Neo-Burlesque: Striptease as Transformation by Lynn Sally, Rutgers University Press 224 pages, 48 color and two black-and-white images, available Oct. 27 in hardcover ($55) and for $26.95 in paperback, epub, pdf or Kindle editions
This remarkable treatise on a formerly taboo subject is a serious examination of an art form that has been tossed off as frivolous entertainment. Truth or Consequences’s own Lynn Sally proves that striptease can also be political protest, and, when done with humor, this outrage can be powerfully expressed through frequently outrageous parody.
Sally, who has organized and performed in burlesque shows here under the stage name of Dr. Lucky, became interested in burlesque when she was working on her doctorate in performance studies at New York University. She accepted an invitation to dress up as a cigarette girl for a show at a swanky midtown Manhattan supper club—and was hooked. She realized that she would have to keep her academic career separate from her newfound occupation. Other performers had been fired from their day jobs when their nightlife was discovered.
Sally became a professor by day and, fearing repercussion from academe, a burlesquer by night. This put her onstage, backstage and on the road with the performers she interviews and writes about in this book, giving the reader a passionate, personal and spectacular insider’s perspective of this wildly irreverent performance art.
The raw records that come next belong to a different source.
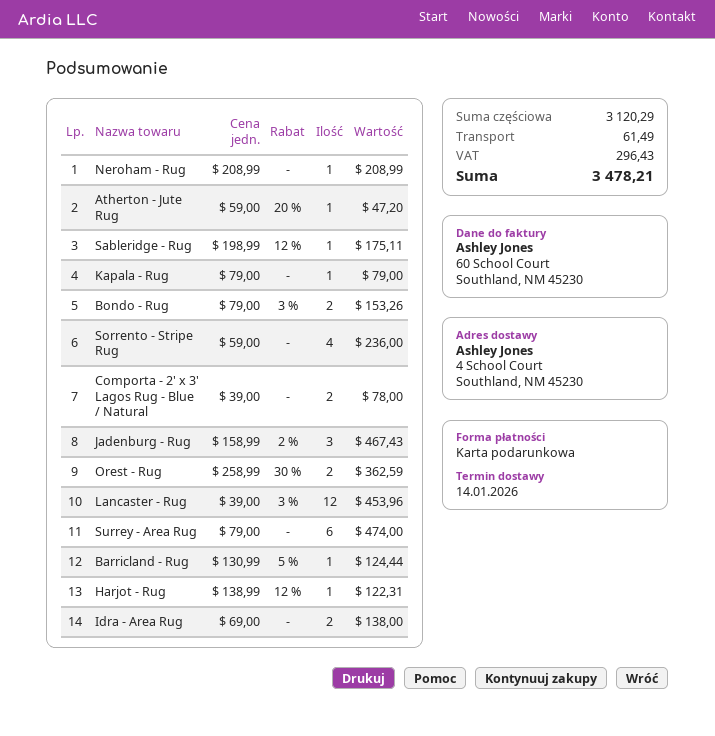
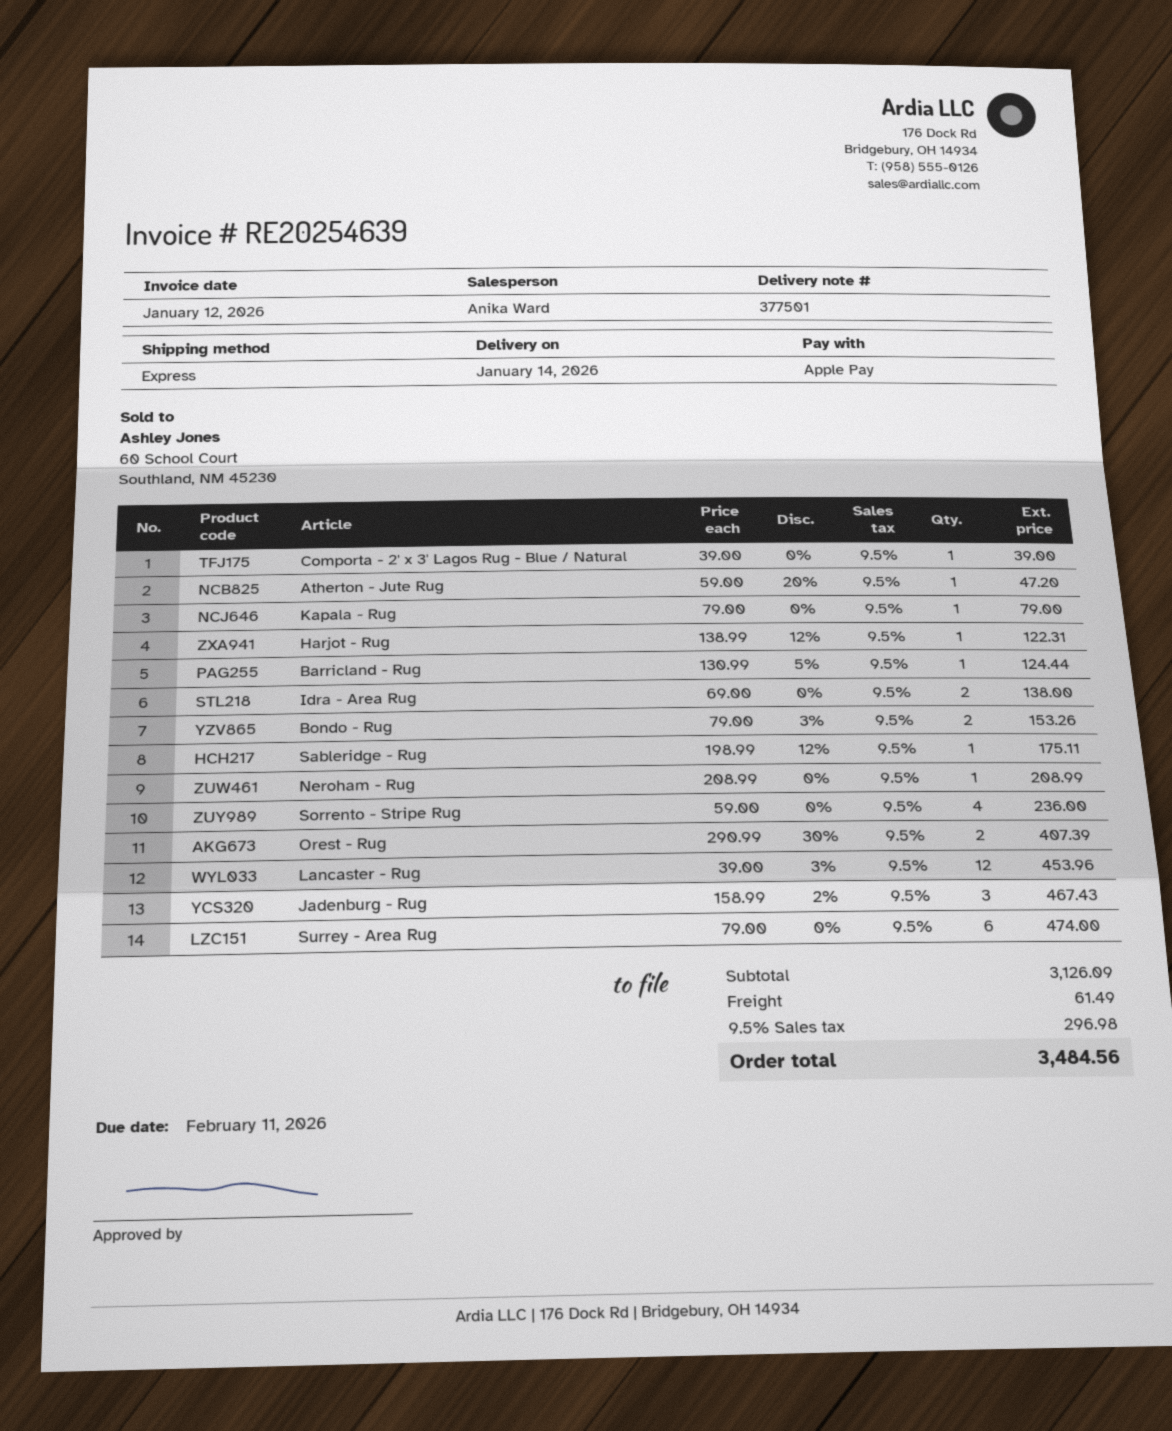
payment method: gift card -> Apple Pay
Comporta - 2' x 3' Lagos Rug - Blue / Natural: 2 x 39.00 = 78.00 -> 1 x 39.00 = 39.00
Orest - Rug: 2 x 258.99 - 30% = 362.59 -> 2 x 290.99 - 30% = 407.39
subtotal: 3120.29 -> 3126.09
tax: 296.43 -> 296.98
total: 3478.21 -> 3484.56

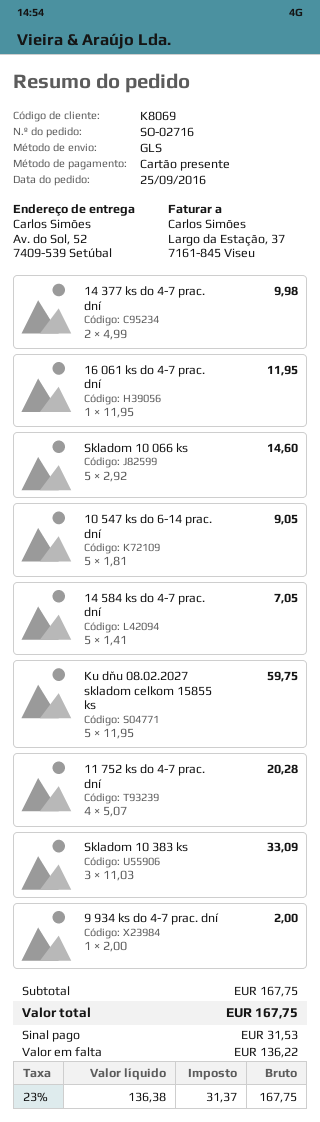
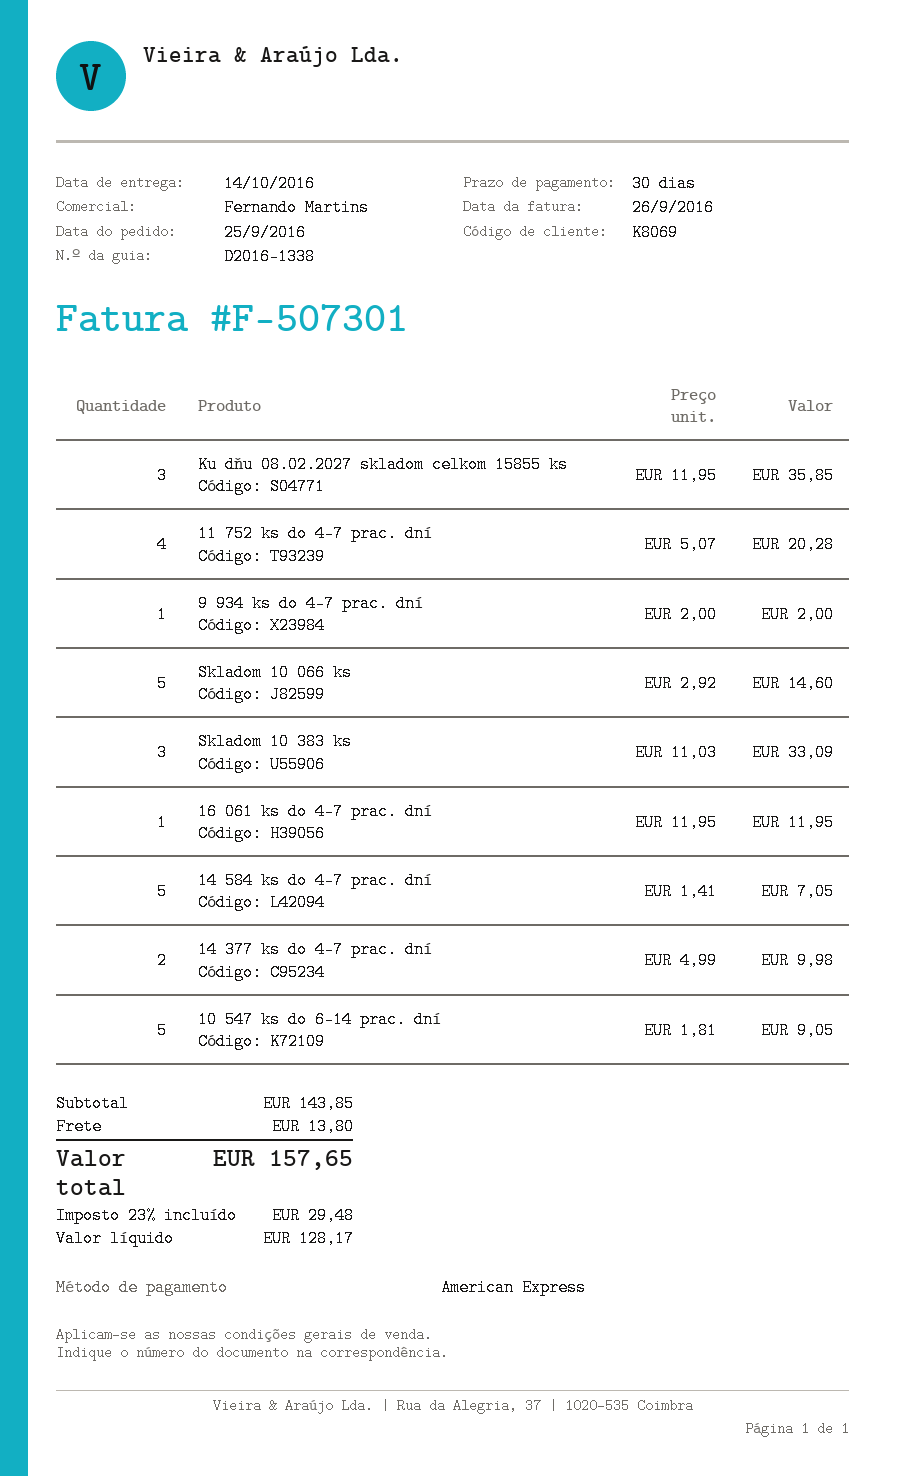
payment method: gift card -> American Express
Ku dňu 08.02.2027 skladom celkom 15855 ks: 5 x 11.95 = 59.75 -> 3 x 11.95 = 35.85
subtotal: 167.75 -> 143.85
shipping: none -> 13.80
net: 136.38 -> 128.17
tax: 23% = 31.37 -> 23% = 29.48
total: 167.75 -> 157.65

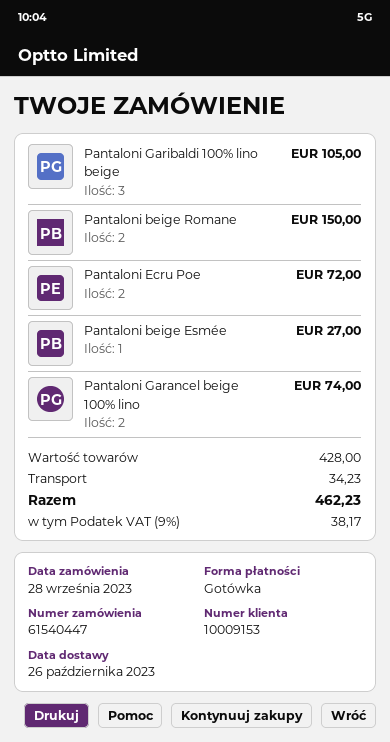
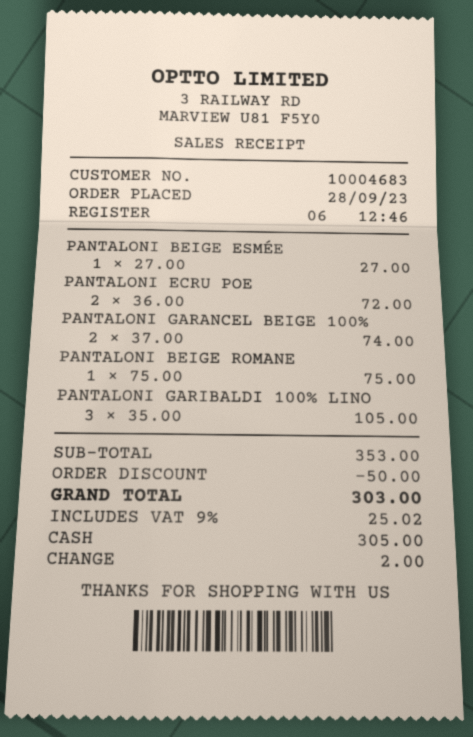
customer number: 10009153 -> 10004683
Pantaloni beige Romane: 2 for 150.00 -> 1 for 75.00
subtotal: 428.00 -> 353.00
discount: none -> 50.00
shipping: 34.23 -> none
tax: 9% = 38.17 -> 9% = 25.02
total: 462.23 -> 303.00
Asserting that self-revelation is less harmful than choking on fear, she presents herself in the book as a “vulnerable observer,” opening her experiences as a striptease artist and as a member of the audience to full scrutiny.
The author explains how neo-burlesque is different from classical theater. Whereas burlesque performance is all about self-authorship, in theater, actors play characters written by someone else. Burlesque also works best when the audience is actively involved, and, in this way, pokes fun at the formality of traditional theater. Performing a striptease is transformative for the artist, and Sally hopes to prove in this book that it has the power to transform its audiences, as well.
Sally reveals the history and purpose of neo-burlesque, a term she uses to “designate a performance practice and participatory culture that is connected to, but represents a historical and performance break from, antecedent forms of burlesque.” Her aim is to establish striptease as a viable and valuable subject of serious
study. She digs into the intricately complex reasons that make neo-burlesque a “uniquely corrosive and therefore dangerously anarchic cultural force.” It disrupts, rather than reinforces, the social norms that police how women are expected—and thereby bound—to inhabit public space.
Every neo-burlesque performance has a story to tell, with a punchline or political jab at the end. The artist’s “exaggerated presentation of self” hooks the audience’s attention. While the stories naturally evolve in response to changing social and historical contexts, they are all, Sally argues, “emblematic of a new kind of feminism that revels in the explicit female body as a site of agency that tells stories full of good-humored fun, sizzling sexuality, and political import.”
But the book is not solely a scholarly treatise. Sally delights in taking her reader right into adult entertainment nightclubs via the book’s fabulous color photos, giving them front row seats, as one reviewer put it, as Sally “shines a spotlight on the “most iconic performers of the last two decades.”
We meet, for example, Dirty Martini, who graces the book’s cover. A member of the board of the Burlesque Hall of Fame, which is dedicated to preserving the history of the art form, Martini performs her “classic broad” routine with a big, knowing wink that conveys her self-possession. Bunny Love is also in on the joke on unsuspecting audiences. In an interview with the author, Love shares a quintessential tip of the neo-burlesque trade: “Even if you want to make a strong political statement, if you put a little twist of comedy in there, it’s a lot easier for people to take. And enjoy. And probably think about longer.”
Little Brooklyn’s Lucille Ball-esque housewife routine goes awry at every attempt at 1950s domesticity, displaying the performance artist’s self-deprecating humor.
Sally’s description of MsTickle’s stupefying performance in her “Blowup Doll Act” is accompanied by several jaw-dropping images that powerfully portray, as Sally explains, a “compelling narrative of women’s continued subjugation through layers of costuming, imagery, and meaning.
The New York Times praised Julie Atlas Muz, whose act is grounded (she told the author) in “politically pointed nudity,” as a “feminist stripper.” After seeing all these stunning photos and reading this hilarious, thought-provoking and wickedly entertaining book, the reader comes to understand that this is not a paradoxical term.
Editor’s Note: Sally, who is also the author of “Fighting the Flames: The Spectacular Performance of Fire at Coney Island,” will give a reading from “Neo-Burlesque” on Friday, Oct. 22 at the Rio Bravo Fine Art Gallery, 110 N. Broadway St. in Truth or Consequences. Doors open at 6, and the reading is at 7. As there is limited room, seating will be on a first come, first served basis. Masks and social distancing requested. Copies of “Neo-Burlesque” will be available for purchase for $26.95, plus applicable tax.